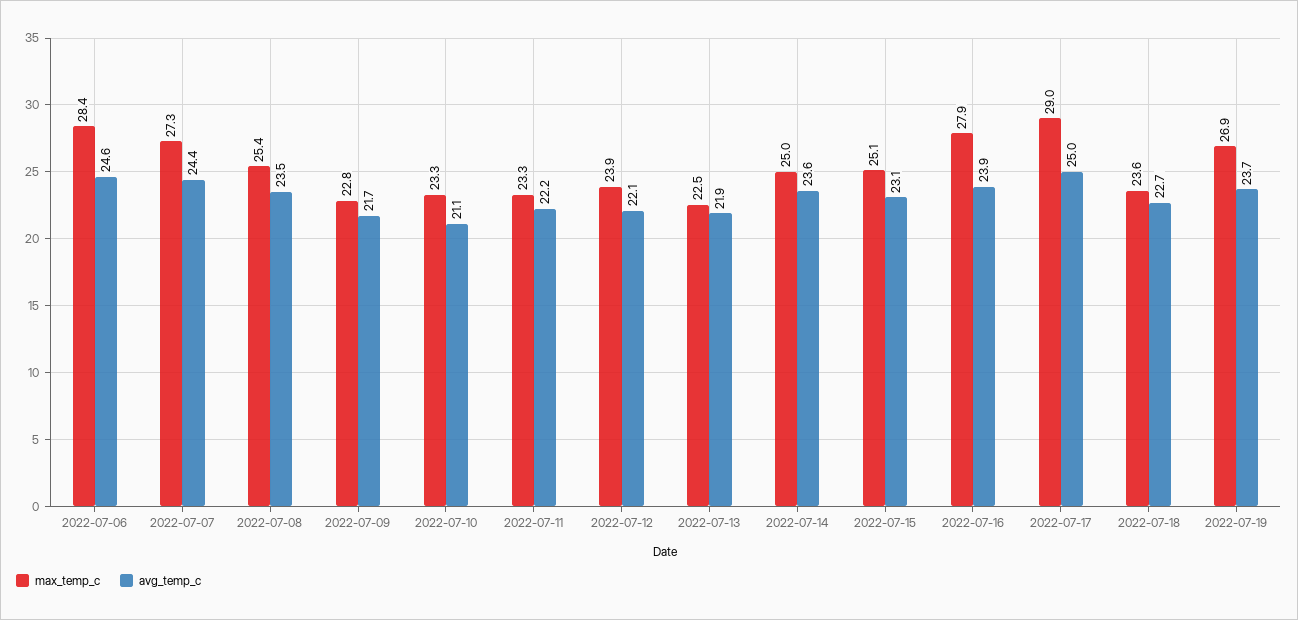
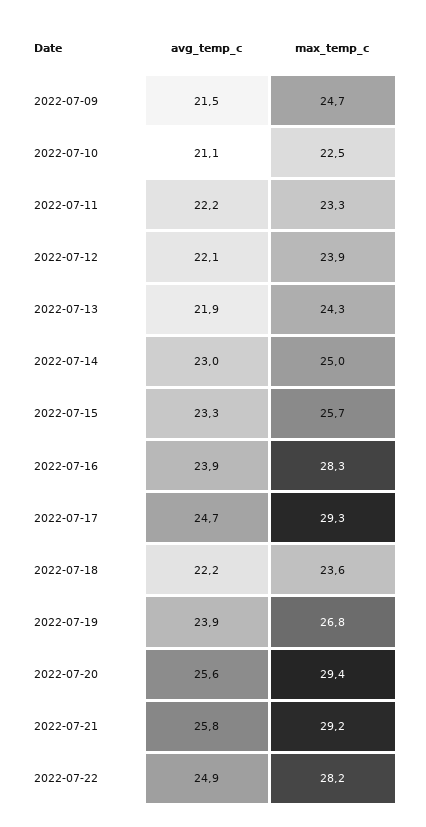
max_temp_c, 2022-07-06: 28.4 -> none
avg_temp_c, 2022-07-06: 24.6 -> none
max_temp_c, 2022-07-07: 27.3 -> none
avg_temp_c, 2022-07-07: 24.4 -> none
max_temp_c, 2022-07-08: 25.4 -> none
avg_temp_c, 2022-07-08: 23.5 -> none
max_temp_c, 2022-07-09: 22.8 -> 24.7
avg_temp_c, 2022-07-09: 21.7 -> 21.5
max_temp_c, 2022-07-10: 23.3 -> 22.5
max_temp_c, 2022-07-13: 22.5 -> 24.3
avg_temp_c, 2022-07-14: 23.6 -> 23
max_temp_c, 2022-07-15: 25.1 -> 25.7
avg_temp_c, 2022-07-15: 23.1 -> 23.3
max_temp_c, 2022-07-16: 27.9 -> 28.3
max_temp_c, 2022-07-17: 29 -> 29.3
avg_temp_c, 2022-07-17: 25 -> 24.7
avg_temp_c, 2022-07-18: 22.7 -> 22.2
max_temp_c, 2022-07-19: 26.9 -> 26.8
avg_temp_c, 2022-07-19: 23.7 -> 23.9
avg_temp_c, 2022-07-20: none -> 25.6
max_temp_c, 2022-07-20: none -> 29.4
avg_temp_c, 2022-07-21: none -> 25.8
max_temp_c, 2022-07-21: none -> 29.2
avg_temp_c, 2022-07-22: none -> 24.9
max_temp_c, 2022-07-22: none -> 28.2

....................

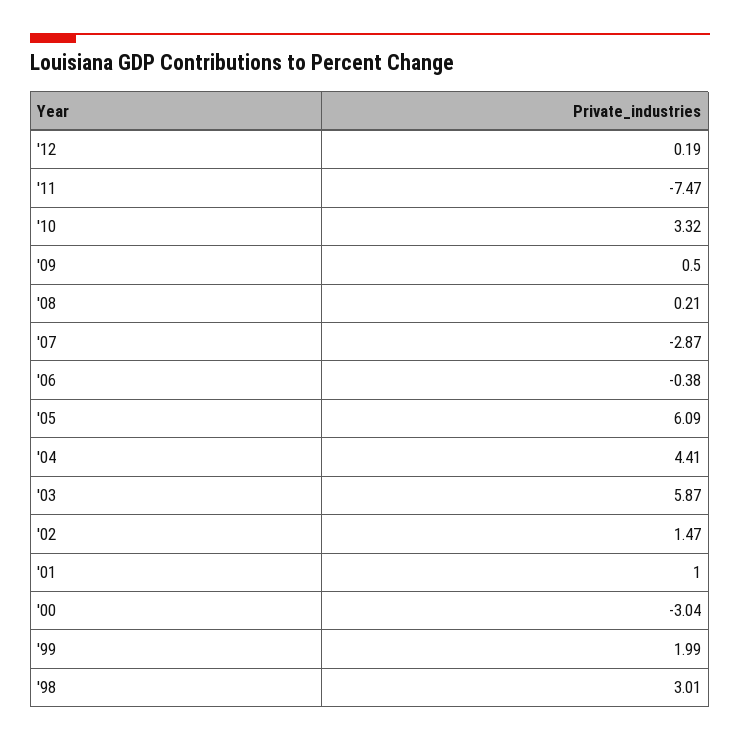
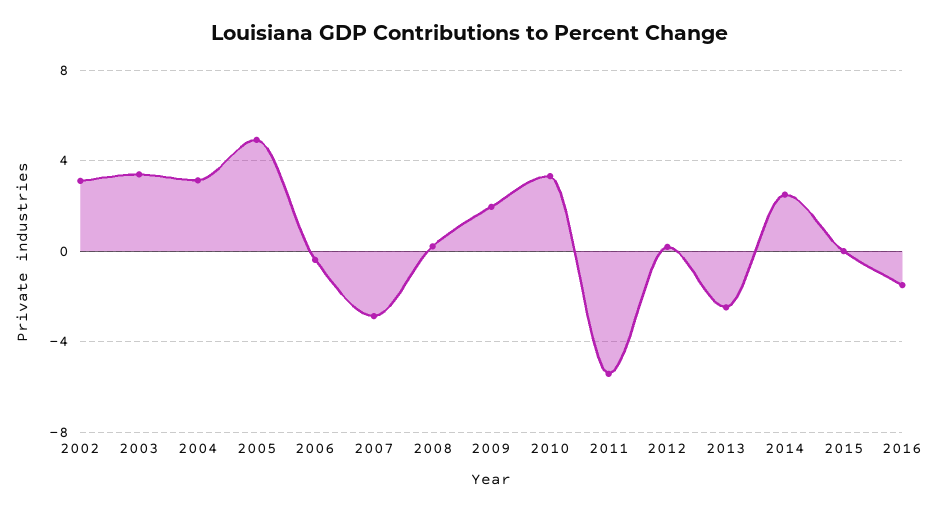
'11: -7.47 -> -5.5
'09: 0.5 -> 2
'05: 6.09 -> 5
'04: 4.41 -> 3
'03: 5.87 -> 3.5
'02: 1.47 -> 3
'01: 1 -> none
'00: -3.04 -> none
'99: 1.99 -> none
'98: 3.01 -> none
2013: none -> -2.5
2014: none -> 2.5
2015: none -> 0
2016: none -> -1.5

....................

Activity:
Above are the entries. Output exactly the lines beginning with the line that has "max_temp_c, 2022-07-06: 28.4 -> none" and ending with the line that has "max_temp_c, 2022-07-22: none -> 28.2".

Response:
max_temp_c, 2022-07-06: 28.4 -> none
avg_temp_c, 2022-07-06: 24.6 -> none
max_temp_c, 2022-07-07: 27.3 -> none
avg_temp_c, 2022-07-07: 24.4 -> none
max_temp_c, 2022-07-08: 25.4 -> none
avg_temp_c, 2022-07-08: 23.5 -> none
max_temp_c, 2022-07-09: 22.8 -> 24.7
avg_temp_c, 2022-07-09: 21.7 -> 21.5
max_temp_c, 2022-07-10: 23.3 -> 22.5
max_temp_c, 2022-07-13: 22.5 -> 24.3
avg_temp_c, 2022-07-14: 23.6 -> 23
max_temp_c, 2022-07-15: 25.1 -> 25.7
avg_temp_c, 2022-07-15: 23.1 -> 23.3
max_temp_c, 2022-07-16: 27.9 -> 28.3
max_temp_c, 2022-07-17: 29 -> 29.3
avg_temp_c, 2022-07-17: 25 -> 24.7
avg_temp_c, 2022-07-18: 22.7 -> 22.2
max_temp_c, 2022-07-19: 26.9 -> 26.8
avg_temp_c, 2022-07-19: 23.7 -> 23.9
avg_temp_c, 2022-07-20: none -> 25.6
max_temp_c, 2022-07-20: none -> 29.4
avg_temp_c, 2022-07-21: none -> 25.8
max_temp_c, 2022-07-21: none -> 29.2
avg_temp_c, 2022-07-22: none -> 24.9
max_temp_c, 2022-07-22: none -> 28.2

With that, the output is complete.